Instructions for the task:
Scan the records below for the line containing "[1009,320,1072,338] lifestyle. ->" and the line containing "(273, 82) none -> [58,50,138,63] atualmente". Copy both, plus every line between, exactly.

═══ Available records

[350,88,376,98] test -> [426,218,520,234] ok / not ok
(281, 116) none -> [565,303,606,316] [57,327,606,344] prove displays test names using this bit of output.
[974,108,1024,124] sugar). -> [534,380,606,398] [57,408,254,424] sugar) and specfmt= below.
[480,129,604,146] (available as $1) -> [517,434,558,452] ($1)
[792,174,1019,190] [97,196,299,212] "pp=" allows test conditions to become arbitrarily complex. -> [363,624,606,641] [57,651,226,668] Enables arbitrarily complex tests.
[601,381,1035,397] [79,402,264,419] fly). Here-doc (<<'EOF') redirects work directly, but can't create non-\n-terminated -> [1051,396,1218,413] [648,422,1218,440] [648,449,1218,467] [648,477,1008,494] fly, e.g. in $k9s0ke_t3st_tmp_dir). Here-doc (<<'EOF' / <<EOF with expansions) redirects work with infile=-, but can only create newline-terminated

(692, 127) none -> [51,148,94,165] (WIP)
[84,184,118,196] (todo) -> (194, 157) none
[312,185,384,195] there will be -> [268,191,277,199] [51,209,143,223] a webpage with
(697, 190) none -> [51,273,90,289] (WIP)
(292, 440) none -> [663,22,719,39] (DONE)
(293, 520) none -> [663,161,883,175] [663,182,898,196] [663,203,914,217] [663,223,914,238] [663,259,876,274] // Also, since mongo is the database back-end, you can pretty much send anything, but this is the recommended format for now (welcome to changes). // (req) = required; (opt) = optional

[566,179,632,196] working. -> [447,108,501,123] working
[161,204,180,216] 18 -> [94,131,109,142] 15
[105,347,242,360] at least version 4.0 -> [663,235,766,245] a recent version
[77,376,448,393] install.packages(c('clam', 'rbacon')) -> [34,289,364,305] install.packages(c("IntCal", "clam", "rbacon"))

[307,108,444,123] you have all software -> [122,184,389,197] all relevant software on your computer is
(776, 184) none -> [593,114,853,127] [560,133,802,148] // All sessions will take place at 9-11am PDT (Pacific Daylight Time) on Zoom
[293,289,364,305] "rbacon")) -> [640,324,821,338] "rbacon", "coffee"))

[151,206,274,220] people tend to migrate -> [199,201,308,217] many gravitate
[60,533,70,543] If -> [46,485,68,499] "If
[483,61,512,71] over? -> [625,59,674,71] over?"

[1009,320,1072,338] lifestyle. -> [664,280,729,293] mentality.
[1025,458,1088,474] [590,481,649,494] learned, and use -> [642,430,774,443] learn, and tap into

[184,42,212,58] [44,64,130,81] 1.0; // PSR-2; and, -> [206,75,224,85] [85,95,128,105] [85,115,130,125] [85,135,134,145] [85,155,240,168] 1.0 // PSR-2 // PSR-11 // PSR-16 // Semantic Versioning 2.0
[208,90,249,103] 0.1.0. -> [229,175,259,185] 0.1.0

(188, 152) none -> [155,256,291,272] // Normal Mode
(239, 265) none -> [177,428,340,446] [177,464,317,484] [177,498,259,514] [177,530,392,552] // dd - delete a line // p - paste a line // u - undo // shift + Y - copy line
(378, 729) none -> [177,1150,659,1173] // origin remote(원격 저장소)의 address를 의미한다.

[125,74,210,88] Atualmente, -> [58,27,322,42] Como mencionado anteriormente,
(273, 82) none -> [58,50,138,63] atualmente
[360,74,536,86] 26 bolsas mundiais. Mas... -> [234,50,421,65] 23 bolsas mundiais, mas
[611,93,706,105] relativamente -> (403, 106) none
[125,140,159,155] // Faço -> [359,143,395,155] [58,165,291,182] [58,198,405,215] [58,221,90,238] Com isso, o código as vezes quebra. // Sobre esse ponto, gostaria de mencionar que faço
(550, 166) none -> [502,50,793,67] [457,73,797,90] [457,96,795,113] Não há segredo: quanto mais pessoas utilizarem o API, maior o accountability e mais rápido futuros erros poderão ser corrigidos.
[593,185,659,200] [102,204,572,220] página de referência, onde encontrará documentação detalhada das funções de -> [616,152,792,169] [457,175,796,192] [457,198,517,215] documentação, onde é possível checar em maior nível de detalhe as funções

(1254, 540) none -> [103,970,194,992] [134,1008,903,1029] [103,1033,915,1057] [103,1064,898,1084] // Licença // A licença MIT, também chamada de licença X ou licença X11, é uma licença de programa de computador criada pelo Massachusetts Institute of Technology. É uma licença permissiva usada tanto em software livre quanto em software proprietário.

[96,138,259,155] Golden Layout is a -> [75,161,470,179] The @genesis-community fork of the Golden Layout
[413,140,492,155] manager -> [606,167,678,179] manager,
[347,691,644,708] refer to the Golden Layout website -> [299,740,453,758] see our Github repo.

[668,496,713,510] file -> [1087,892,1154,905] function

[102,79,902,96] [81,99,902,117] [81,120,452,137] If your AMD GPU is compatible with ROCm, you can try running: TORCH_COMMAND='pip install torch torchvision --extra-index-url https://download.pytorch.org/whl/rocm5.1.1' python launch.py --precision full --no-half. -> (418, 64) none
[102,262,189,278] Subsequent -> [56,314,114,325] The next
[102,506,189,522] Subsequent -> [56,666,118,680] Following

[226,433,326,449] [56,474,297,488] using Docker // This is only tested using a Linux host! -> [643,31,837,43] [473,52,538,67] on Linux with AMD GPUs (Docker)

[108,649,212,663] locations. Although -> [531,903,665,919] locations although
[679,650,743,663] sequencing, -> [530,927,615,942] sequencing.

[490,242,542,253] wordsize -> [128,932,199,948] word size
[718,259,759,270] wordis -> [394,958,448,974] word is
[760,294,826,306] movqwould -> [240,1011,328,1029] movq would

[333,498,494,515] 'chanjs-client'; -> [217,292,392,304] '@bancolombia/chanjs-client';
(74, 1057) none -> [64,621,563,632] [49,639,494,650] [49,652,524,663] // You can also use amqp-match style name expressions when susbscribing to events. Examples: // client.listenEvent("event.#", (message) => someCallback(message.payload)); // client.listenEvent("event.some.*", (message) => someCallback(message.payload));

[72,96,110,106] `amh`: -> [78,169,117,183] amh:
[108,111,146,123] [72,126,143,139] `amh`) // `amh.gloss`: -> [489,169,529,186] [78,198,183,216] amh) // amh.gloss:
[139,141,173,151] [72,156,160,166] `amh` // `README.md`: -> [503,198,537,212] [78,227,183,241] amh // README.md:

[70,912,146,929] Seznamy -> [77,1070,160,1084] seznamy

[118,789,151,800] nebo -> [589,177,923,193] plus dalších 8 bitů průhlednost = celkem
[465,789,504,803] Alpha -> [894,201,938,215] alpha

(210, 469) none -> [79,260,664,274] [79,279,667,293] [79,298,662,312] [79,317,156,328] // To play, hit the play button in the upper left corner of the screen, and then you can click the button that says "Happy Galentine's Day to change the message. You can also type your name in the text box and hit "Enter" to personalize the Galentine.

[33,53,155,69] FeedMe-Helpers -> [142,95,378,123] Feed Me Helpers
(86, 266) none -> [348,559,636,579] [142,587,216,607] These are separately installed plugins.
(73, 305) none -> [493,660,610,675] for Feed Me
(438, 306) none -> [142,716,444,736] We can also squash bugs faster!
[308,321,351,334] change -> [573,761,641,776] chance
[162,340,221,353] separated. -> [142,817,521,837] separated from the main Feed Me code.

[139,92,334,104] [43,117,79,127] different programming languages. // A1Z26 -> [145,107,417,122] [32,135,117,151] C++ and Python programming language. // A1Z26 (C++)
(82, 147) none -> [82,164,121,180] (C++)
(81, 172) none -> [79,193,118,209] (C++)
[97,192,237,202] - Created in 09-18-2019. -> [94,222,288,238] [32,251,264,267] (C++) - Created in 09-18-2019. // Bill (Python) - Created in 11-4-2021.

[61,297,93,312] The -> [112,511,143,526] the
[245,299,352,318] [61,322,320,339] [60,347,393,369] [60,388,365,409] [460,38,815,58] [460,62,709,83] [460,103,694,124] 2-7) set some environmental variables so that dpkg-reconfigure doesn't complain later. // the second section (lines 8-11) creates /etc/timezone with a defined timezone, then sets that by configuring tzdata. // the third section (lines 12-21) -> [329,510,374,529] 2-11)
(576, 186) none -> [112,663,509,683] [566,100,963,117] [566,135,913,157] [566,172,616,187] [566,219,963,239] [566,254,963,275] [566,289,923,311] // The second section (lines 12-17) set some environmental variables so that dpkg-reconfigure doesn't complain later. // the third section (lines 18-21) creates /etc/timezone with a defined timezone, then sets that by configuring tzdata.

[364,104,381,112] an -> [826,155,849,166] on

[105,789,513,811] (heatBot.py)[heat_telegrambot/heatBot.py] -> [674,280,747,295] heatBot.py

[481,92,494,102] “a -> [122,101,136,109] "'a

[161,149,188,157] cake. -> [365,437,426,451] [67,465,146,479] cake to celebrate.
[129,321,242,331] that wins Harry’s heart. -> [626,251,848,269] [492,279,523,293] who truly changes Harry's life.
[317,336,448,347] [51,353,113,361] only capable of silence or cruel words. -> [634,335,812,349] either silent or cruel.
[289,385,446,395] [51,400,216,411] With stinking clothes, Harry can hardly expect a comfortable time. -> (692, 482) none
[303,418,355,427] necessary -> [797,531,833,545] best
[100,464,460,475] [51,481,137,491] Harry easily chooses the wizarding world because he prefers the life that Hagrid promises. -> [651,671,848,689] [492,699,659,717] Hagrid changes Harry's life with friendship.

══════

Expected answer:
[1009,320,1072,338] lifestyle. -> [664,280,729,293] mentality.
[1025,458,1088,474] [590,481,649,494] learned, and use -> [642,430,774,443] learn, and tap into

[184,42,212,58] [44,64,130,81] 1.0; // PSR-2; and, -> [206,75,224,85] [85,95,128,105] [85,115,130,125] [85,135,134,145] [85,155,240,168] 1.0 // PSR-2 // PSR-11 // PSR-16 // Semantic Versioning 2.0
[208,90,249,103] 0.1.0. -> [229,175,259,185] 0.1.0

(188, 152) none -> [155,256,291,272] // Normal Mode
(239, 265) none -> [177,428,340,446] [177,464,317,484] [177,498,259,514] [177,530,392,552] // dd - delete a line // p - paste a line // u - undo // shift + Y - copy line
(378, 729) none -> [177,1150,659,1173] // origin remote(원격 저장소)의 address를 의미한다.

[125,74,210,88] Atualmente, -> [58,27,322,42] Como mencionado anteriormente,
(273, 82) none -> [58,50,138,63] atualmente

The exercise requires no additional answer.